Figure 2. Unsupervised clustering, intrinsic subtype shifts, and temporal evolution of ER-positive bone metastases.

(A) Unsupervised hierarchical clustering heatmap (red, high relative expression; blue, low relative expression) of patient-matched pairs (n = 11) using the top 5% most variable genes (n = 1,096) across the cohort. Tumor (primary in blue, metastasis in red) and decalcification status (positive in green, negative in black) are indicated. Asterisks below heatmap designate patient-matched pairs that cluster in a single doublet clade. (B) Discrete PAM50 assignments (red, basal; green, HER2; blue, LumA; purple, LumB; yellow, normal) and PAM50 probabilities for patient-matched pairs. PAM50 probability shifts in metastases (if greater than 10%) are marked with black diamonds. (C) Correlation of patient-matched tumor expression similarity versus clinical time to metastasis, with Pearson r value and correlation P value.

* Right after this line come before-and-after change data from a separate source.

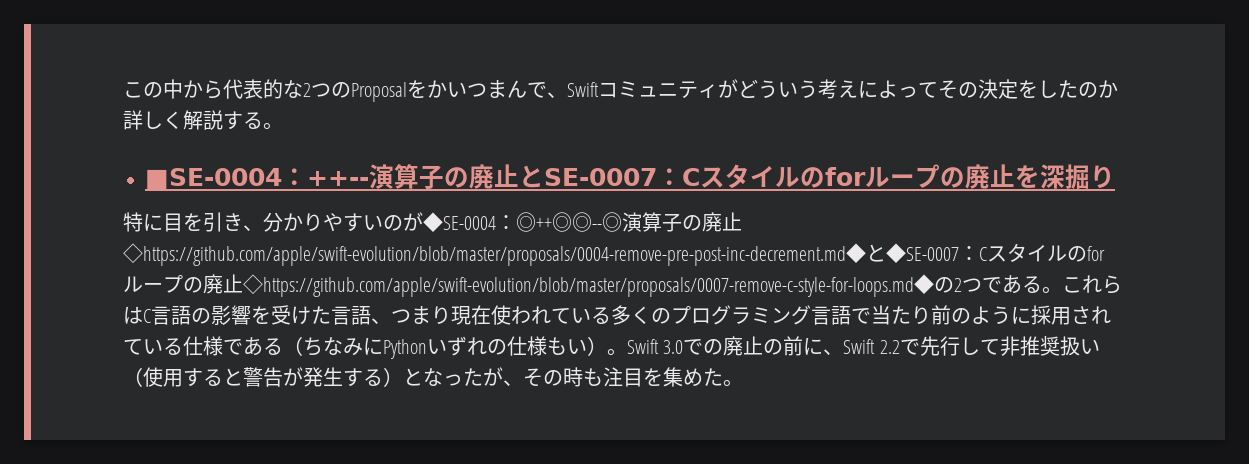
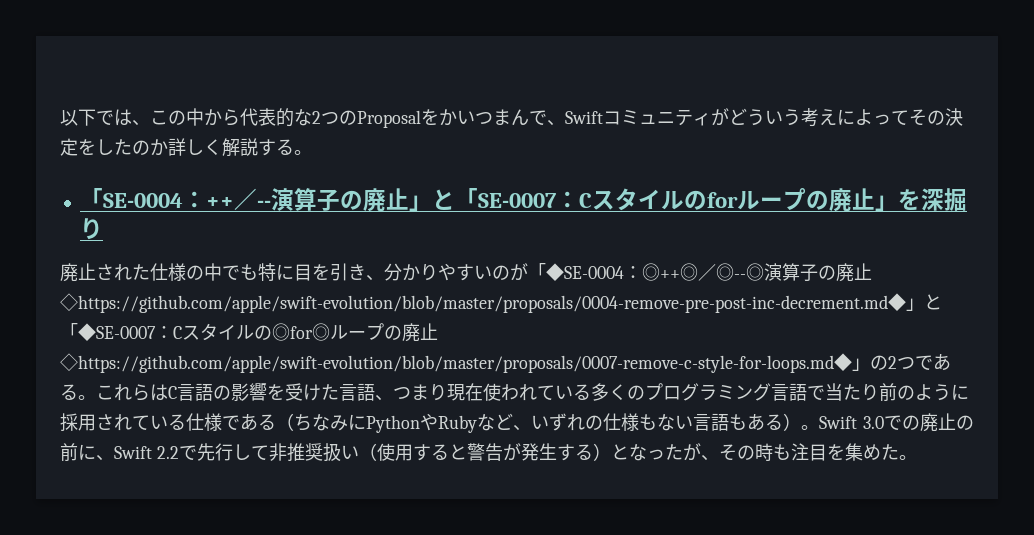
- この中から代表的な2つのProposalをかいつまんで、Swiftコミュニティがどういう考えによってその決定をしたのか詳しく解説する。
+ 以下では、この中から代表的な2つのProposalをかいつまんで、Swiftコミュニティがどういう考えによってその決定をしたのか詳しく解説する。
- ■SE-0004：++--演算子の廃止とSE-0007：Cスタイルのforループの廃止を深掘り
+ 「SE-0004：++／--演算子の廃止」と「SE-0007：Cスタイルのforループの廃止」を深掘り
- 特に目を引き、分かりやすいのが◆SE-0004：◎++◎◎--◎演算子の廃止◇https://github.com/apple/swift-evolution/blob/master/proposals/0004-remove-pre-post-inc-decrement.md◆と◆SE-0007：Cスタイルのforループの廃止◇https://github.com/apple/swift-evolution/blob/master/proposals/0007-remove-c-style-for-loops.md◆の2つである。
+ 廃止された仕様の中でも特に目を引き、分かりやすいのが「◆SE-0004：◎++◎／◎--◎演算子の廃止◇https://github.com/apple/swift-evolution/blob/master/proposals/0004-remove-pre-post-inc-decrement.md◆」と「◆SE-0007：Cスタイルの◎for◎ループの廃止◇https://github.com/apple/swift-evolution/blob/master/proposals/0007-remove-c-style-for-loops.md◆」の2つである。
- これらはC言語の影響を受けた言語、つまり現在使われている多くのプログラミング言語で当たり前のように採用されている仕様である（ちなみにPythonいずれの仕様もい）。
+ これらはC言語の影響を受けた言語、つまり現在使われている多くのプログラミング言語で当たり前のように採用されている仕様である（ちなみにPythonやRubyなど、いずれの仕様もない言語もある）。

Figure 3. Differentially expressed genes in patient-matched bone metastases.

(A) Heatmap (red, high relative expression; blue, low relative expression) of log2normCPM values from 207 differentially expressed genes (FDR-adjusted P value [padj] < 0.10, DESeq2) between primary tumors and patient-matched bone metastases. Heatmap is segregated into two sections; genes with log2 fold change >0 on top and genes with log2 fold change <0 on bottom. Each section is gene sorted by adjusted P values. (B) Disease-specific survival (DSS) outcome differences in ER-positive METABRIC tumors using boneMetSigUp (top) and boneMetSigDown (bottom) expression scores as strata. 95% confidence intervals are highlighted along with log-rank P values and associated risk tables.

Figure 4. Dysregulated gene sets and RBBP8 loss in breast cancer bone metastases.

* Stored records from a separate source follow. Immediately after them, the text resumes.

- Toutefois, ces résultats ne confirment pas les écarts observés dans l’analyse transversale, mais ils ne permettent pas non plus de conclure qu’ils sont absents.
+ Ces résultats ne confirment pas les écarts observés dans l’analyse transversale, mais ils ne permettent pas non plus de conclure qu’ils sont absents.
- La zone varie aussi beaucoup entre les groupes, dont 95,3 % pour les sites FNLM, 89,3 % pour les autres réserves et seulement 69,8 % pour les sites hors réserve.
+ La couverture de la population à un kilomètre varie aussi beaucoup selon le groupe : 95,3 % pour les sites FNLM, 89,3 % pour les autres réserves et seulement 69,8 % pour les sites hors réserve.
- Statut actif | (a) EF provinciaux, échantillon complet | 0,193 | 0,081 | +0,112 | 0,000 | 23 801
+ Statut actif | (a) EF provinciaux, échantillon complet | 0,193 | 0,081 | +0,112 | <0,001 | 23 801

(A) Top three enriched and depleted gene sets (by FDR q value) in bone metastases from ranked GSEA analysis (n = 11 pairs). Gene list ranking was performed using log₂ fold change values from DESeq2 differential expression output, where a positive log₂ fold change represents increased expression in metastasis (red) and a negative log₂ fold change represents decreased expression in metastasis (blue). Green lines show running enrichment scores. Black vertical lines below curve show where genes within the query gene set are represented in the ranked list. Normalized enrichment score (NES) and FDR q values (derived from GSEA tool) are noted below gene set names. (B) RBBP8 expression values (log2normCPMs) in primary tumors (blue) and bone metastasis (red). Pairs are connected with a line and Wilcoxon signed-rank P value is shown. (C) Disease-specific survival (DSS) outcome differences in ER-positive tumors (METABRIC) and bone metastasis–free survival (BMFS) differences (GSE12276) using normalized RBBP8 expression values as strata. 95% confidence intervals are highlighted along with log-rank P values and risk tables.

Figure 5. Recurrent, clinically actionable expression gains and losses in ER-positive bone metastasis.

(A) Recurrent expression alteration losses, ranked by frequency, for each patient-matched case (columns, n = 11 cases). Each blue tile represents a bone metastasis with a lower log₂ fold change vs. its matched primary than the case-specific expression loss threshold. Expression values (log2normCPMs) for most recurrent losses (PIK3C2G, ESR1) are pair plotted, with corresponding Wilcoxon signed-rank test P values noted. (B) Recurrent expression alteration gains, ranked by frequency. Red tiles represent bone metastases with higher log₂ fold change than the case-specific expression gain thresholds. The two most recurrent expression gains (FGFR3, EPHA3) are also plotted with Wilcoxon signed-rank test P values.